Exercise instructions: Every entry should be reproduced precisely, with each picture left out.

Task input:
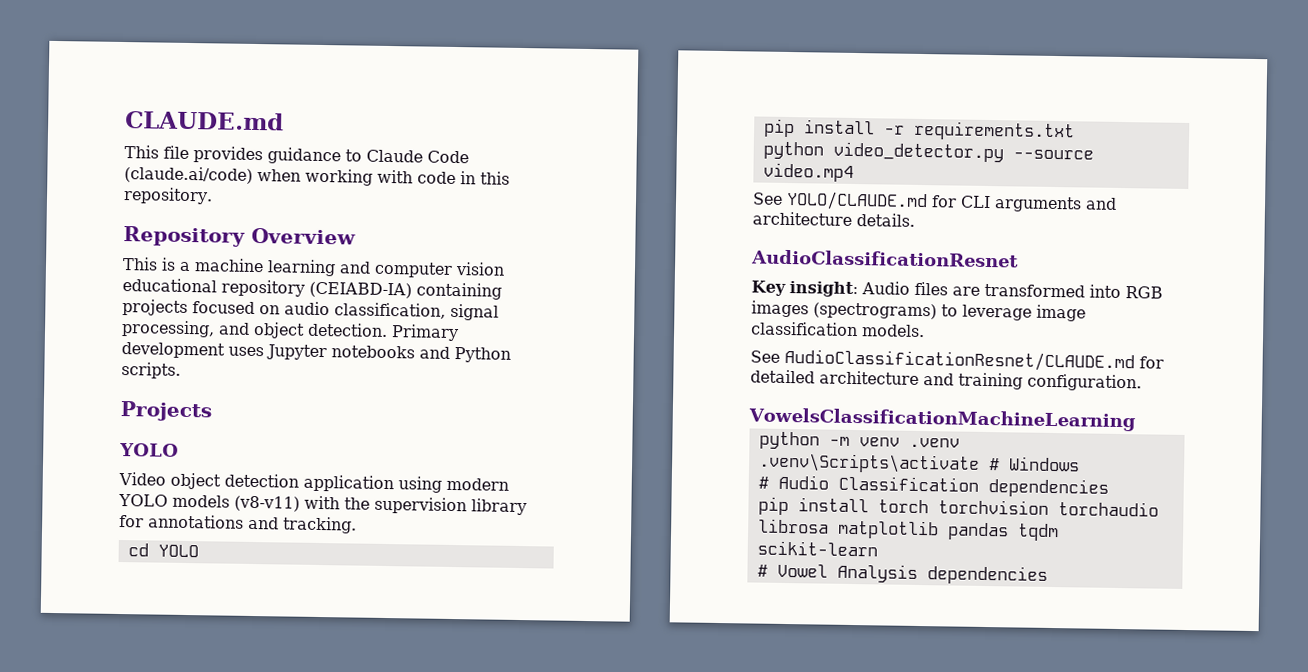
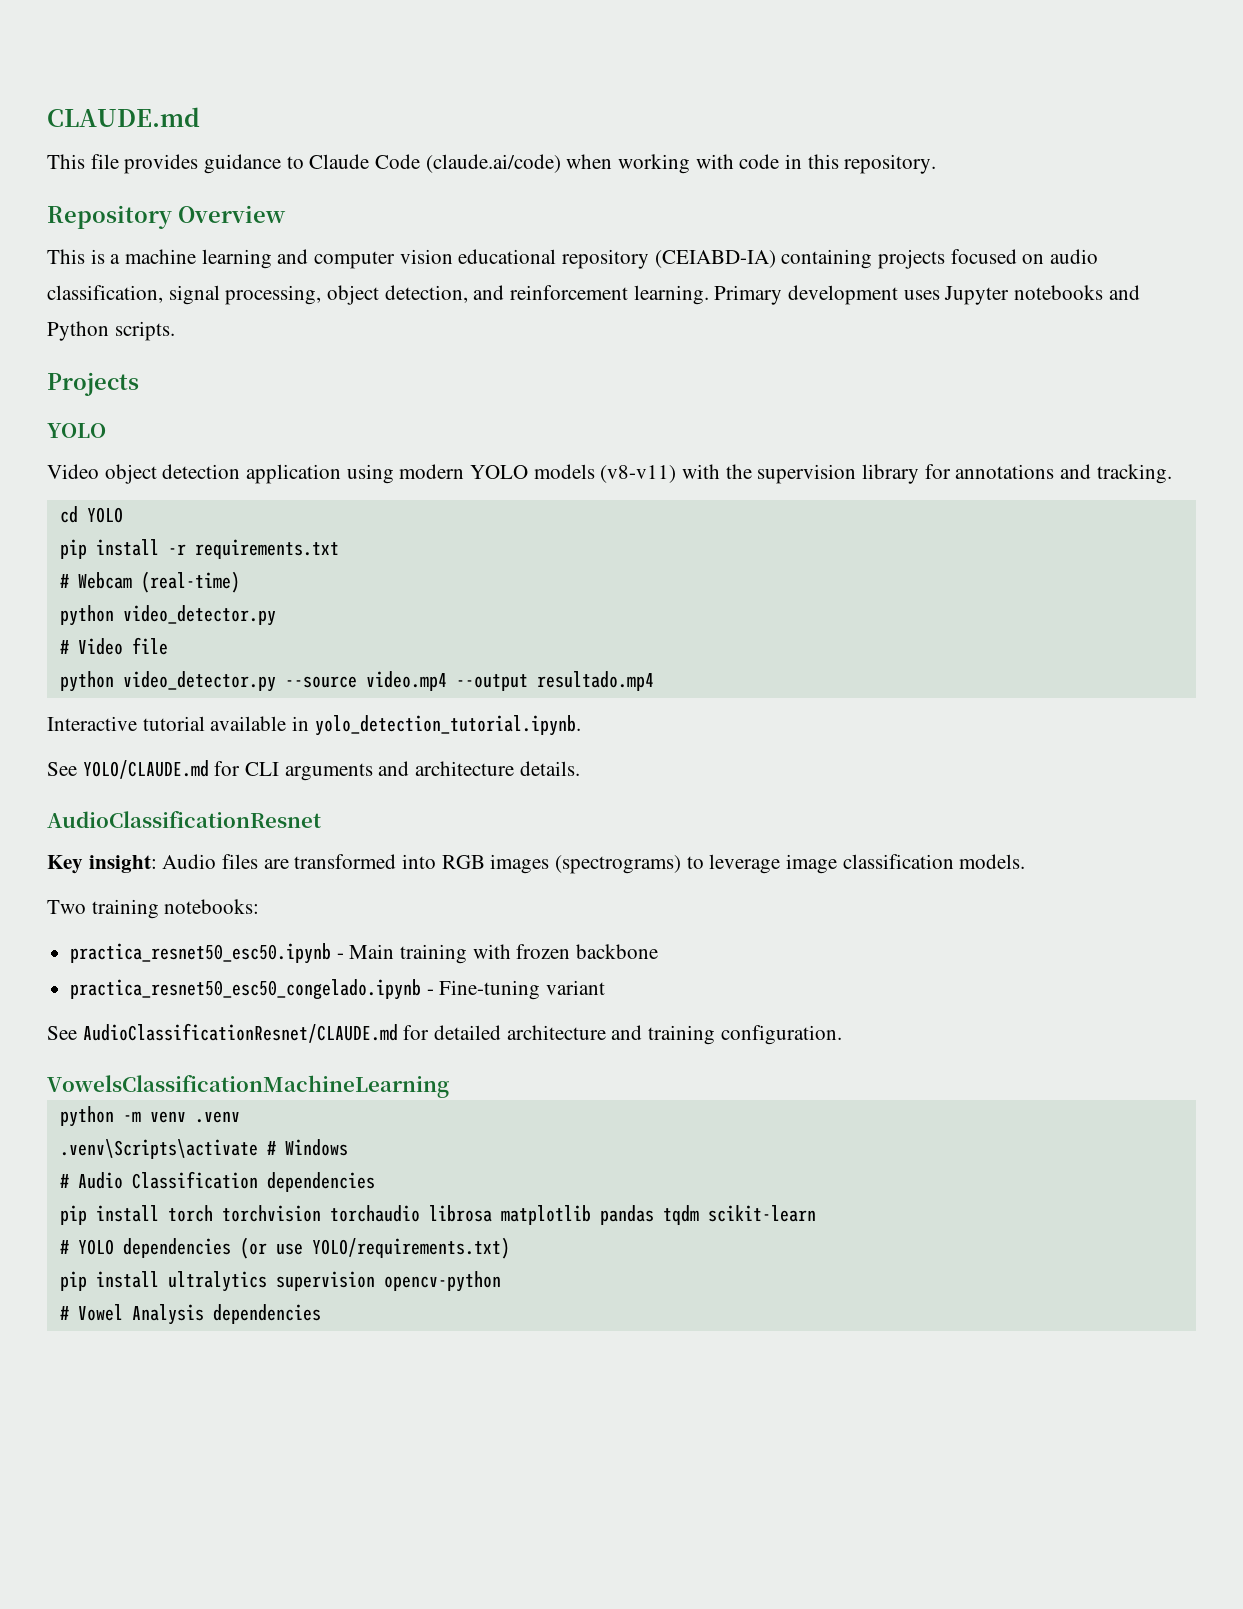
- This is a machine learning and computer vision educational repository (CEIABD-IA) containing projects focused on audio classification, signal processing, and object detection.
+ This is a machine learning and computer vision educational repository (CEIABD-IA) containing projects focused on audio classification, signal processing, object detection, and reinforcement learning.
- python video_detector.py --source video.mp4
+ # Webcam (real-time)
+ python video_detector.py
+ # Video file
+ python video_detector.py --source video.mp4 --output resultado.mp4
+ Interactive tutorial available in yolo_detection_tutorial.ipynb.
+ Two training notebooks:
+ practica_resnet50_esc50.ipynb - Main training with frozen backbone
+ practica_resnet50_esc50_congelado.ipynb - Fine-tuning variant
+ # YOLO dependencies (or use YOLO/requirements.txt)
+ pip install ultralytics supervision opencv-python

Solution:
- This is a machine learning and computer vision educational repository (CEIABD-IA) containing projects focused on audio classification, signal processing, and object detection.
+ This is a machine learning and computer vision educational repository (CEIABD-IA) containing projects focused on audio classification, signal processing, object detection, and reinforcement learning.
- python video_detector.py --source video.mp4
+ # Webcam (real-time)
+ python video_detector.py
+ # Video file
+ python video_detector.py --source video.mp4 --output resultado.mp4
+ Interactive tutorial available in yolo_detection_tutorial.ipynb.
+ Two training notebooks:
+ practica_resnet50_esc50.ipynb - Main training with frozen backbone
+ practica_resnet50_esc50_congelado.ipynb - Fine-tuning variant
+ # YOLO dependencies (or use YOLO/requirements.txt)
+ pip install ultralytics supervision opencv-python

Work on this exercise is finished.